■ **Assignment**: Write the entries out again exactly; any picture among them gets left out.
[Opening Information shown section]
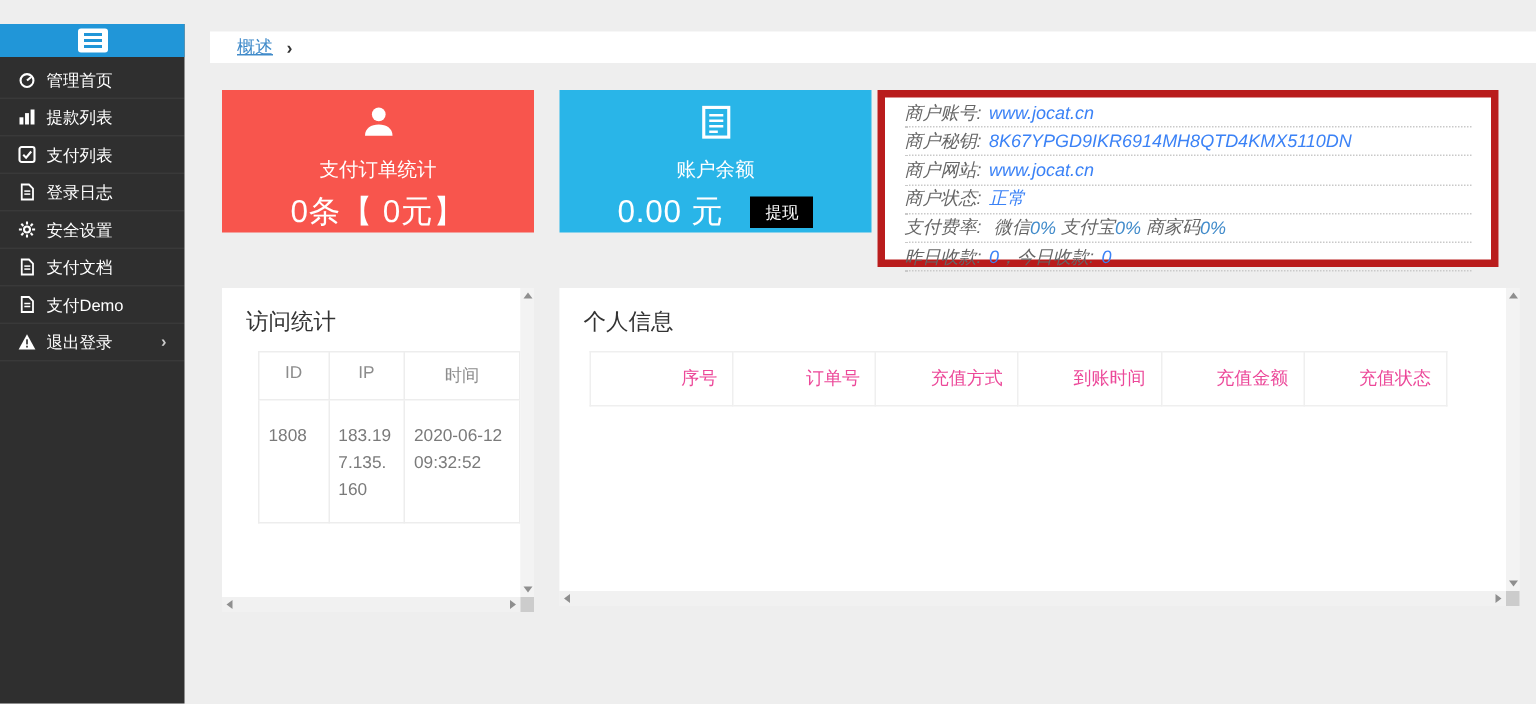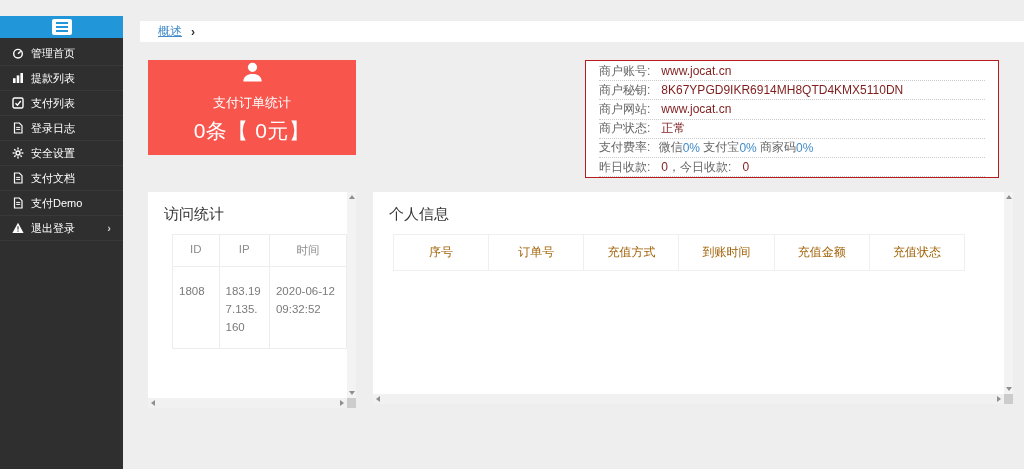"商户账号:" .info-panel { border: 1px solid #b91c1c -> 5px solid #b91c1c; font-style: none -> italic }
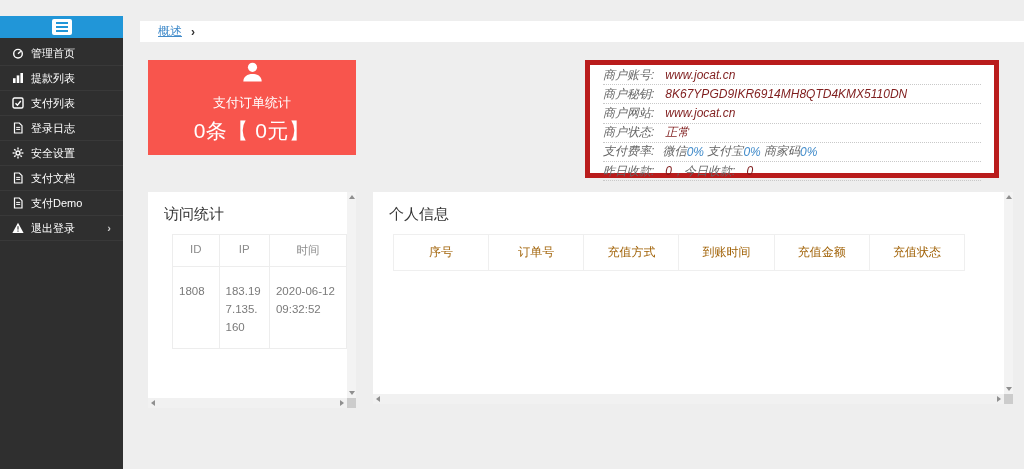"www.jocat.cn" .info-value { color: #7f1d1d -> #3b82f6; margin-left: 11px -> 5px }
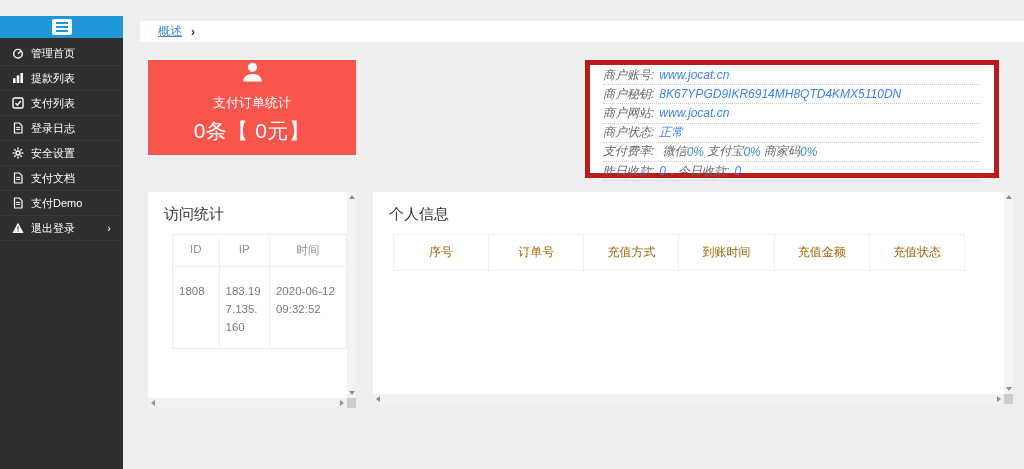"支付订单统计" .stat-card { justify-content: flex-start -> flex-end }
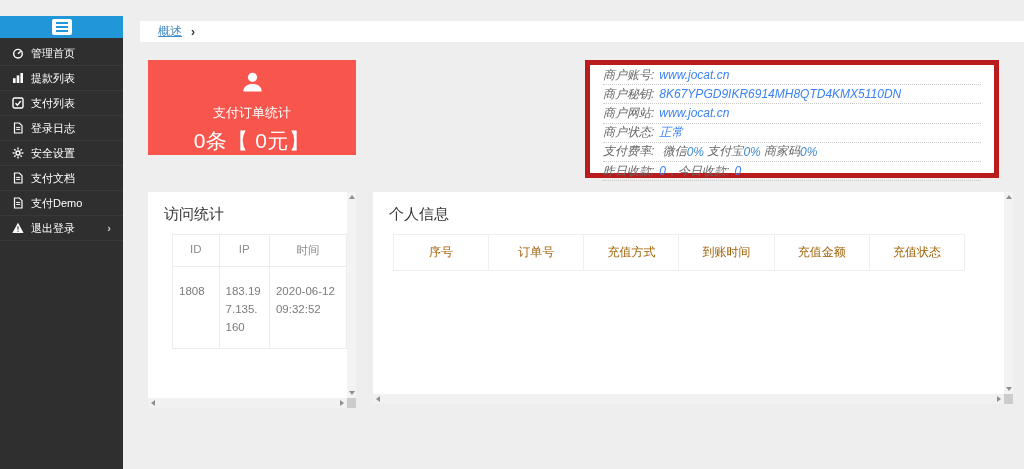"账户余额" div.stat-card { html: none -> <div> <span> <svg> <rect></rect> <line></line> <line></line> <line></line> <line></line> </svg> </span> <div>账户余额</div> <div> <div>0.00 元</div> <button>提现</button> </div> </div> }
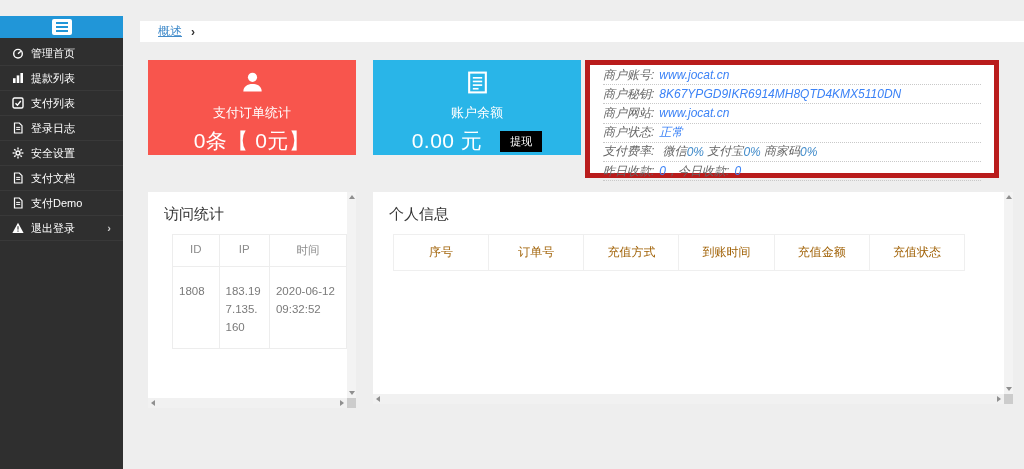"序号" .orders-table th { color: #a16207 -> #ec4899; text-align: center -> right }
[Closing Information shown section]
■ **Answer space**:
"商户账号:" .info-panel { border: 1px solid #b91c1c -> 5px solid #b91c1c; font-style: none -> italic }
"www.jocat.cn" .info-value { color: #7f1d1d -> #3b82f6; margin-left: 11px -> 5px }
"支付订单统计" .stat-card { justify-content: flex-start -> flex-end }
"账户余额" div.stat-card { html: none -> <div> <span> <svg> <rect></rect> <line></line> <line></line> <line></line> <line></line> </svg> </span> <div>账户余额</div> <div> <div>0.00 元</div> <button>提现</button> </div> </div> }
"序号" .orders-table th { color: #a16207 -> #ec4899; text-align: center -> right }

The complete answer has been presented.